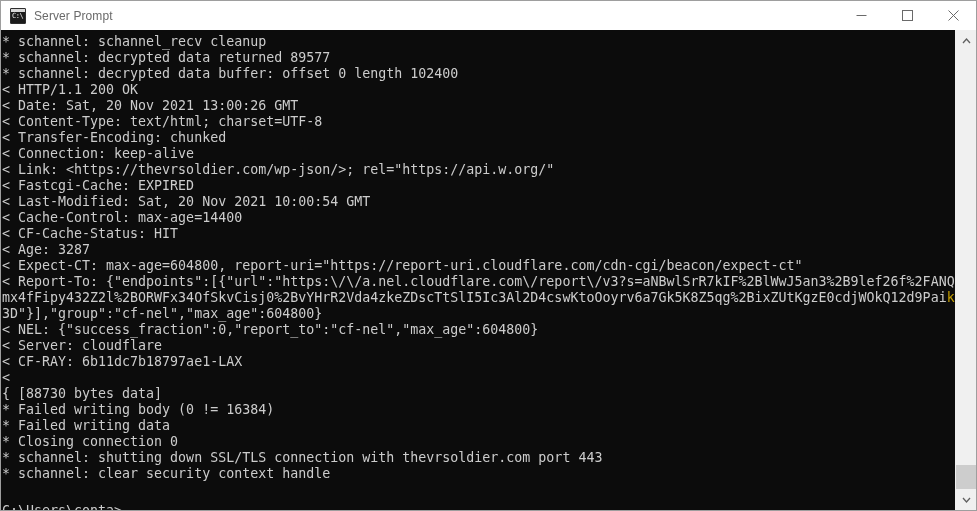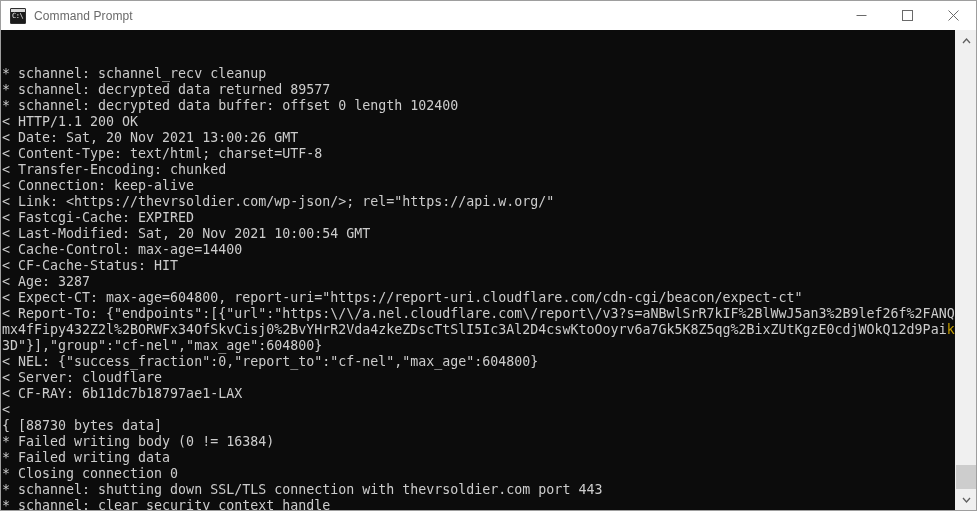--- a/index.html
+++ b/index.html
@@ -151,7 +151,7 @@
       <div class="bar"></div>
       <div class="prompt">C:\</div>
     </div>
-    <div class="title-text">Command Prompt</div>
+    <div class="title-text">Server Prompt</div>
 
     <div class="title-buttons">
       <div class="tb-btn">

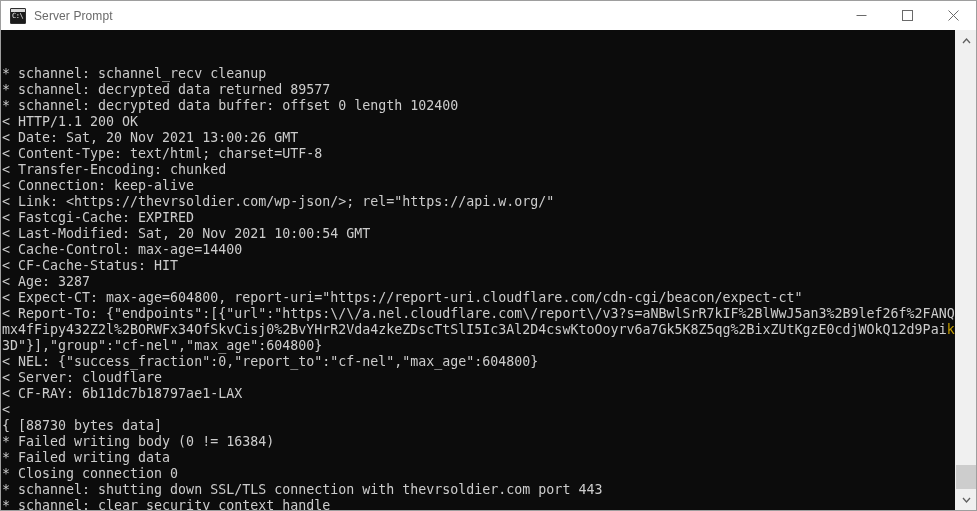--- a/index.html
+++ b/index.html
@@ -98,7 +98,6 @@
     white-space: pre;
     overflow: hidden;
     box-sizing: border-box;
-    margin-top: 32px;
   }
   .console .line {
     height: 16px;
---
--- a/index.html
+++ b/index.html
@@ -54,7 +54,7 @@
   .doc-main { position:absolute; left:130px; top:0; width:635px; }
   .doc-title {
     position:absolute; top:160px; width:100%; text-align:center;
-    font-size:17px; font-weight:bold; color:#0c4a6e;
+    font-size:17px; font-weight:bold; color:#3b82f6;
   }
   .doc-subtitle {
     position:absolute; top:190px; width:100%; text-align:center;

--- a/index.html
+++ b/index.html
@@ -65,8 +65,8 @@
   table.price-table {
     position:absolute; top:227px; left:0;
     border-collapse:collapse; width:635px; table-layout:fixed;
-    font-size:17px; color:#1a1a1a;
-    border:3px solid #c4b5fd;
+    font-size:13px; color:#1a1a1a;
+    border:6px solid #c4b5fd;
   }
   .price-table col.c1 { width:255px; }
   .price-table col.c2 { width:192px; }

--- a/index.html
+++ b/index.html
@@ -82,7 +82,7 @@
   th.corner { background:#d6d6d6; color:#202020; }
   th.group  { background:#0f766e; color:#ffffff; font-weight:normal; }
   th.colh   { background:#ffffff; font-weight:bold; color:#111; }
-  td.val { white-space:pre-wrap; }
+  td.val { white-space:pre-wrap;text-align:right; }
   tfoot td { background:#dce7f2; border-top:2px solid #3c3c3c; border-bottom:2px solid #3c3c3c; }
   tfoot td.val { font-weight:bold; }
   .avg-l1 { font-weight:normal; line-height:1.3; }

**Aim of the task:** All lines that contain the word "tfoot" should be copied from the listing.

**Answer below:**
   tfoot td { background:#dce7f2; border-top:2px solid #3c3c3c; border-bottom:2px solid #3c3c3c; }
   tfoot td.val { font-weight:bold; }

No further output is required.